[Collected data entries]
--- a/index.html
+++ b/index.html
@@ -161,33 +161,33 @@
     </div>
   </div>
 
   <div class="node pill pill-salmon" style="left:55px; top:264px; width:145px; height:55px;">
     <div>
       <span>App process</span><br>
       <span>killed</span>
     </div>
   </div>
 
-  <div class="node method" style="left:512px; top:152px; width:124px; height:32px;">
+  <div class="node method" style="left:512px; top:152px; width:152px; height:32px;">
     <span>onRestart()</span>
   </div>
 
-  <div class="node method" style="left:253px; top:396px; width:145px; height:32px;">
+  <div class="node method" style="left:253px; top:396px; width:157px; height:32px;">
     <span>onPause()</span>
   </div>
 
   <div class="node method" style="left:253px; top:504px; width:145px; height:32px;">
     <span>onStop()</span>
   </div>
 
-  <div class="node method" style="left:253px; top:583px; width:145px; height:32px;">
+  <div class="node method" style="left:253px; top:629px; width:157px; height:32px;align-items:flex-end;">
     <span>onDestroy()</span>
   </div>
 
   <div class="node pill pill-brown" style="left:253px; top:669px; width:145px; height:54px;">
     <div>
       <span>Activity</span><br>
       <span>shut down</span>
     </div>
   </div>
==
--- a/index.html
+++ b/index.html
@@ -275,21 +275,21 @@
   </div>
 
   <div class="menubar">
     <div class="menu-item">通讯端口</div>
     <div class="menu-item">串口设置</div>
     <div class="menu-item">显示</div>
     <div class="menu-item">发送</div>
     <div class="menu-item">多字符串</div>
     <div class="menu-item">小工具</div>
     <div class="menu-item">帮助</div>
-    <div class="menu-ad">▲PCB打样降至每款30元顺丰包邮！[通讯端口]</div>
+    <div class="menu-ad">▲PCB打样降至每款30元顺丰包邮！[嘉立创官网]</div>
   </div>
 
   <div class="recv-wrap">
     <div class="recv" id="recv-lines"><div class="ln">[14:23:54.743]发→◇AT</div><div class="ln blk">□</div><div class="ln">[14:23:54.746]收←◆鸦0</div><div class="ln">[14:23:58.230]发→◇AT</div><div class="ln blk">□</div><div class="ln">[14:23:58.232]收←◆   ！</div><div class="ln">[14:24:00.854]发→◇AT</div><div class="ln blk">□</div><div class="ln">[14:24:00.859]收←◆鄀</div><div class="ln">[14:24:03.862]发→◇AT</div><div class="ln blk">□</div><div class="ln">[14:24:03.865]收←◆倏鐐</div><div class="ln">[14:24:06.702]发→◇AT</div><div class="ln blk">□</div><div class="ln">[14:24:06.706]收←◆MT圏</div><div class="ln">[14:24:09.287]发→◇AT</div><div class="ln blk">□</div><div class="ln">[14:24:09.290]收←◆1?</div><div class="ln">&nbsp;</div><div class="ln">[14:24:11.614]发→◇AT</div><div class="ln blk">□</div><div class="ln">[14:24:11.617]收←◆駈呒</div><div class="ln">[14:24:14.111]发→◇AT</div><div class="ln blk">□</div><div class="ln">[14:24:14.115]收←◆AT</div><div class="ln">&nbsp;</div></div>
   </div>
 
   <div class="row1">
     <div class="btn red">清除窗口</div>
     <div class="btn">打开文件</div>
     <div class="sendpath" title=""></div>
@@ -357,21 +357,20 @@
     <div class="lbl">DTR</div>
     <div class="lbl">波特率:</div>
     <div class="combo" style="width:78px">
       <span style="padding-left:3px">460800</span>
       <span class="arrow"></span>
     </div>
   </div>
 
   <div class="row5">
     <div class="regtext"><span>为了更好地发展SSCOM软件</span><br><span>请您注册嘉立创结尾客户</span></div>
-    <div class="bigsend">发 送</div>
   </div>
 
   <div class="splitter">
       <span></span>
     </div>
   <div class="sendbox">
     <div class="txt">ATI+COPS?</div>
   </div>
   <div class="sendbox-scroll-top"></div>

Activity
Report how many lines in the data above contain "span", without any other words.

Problem solution
12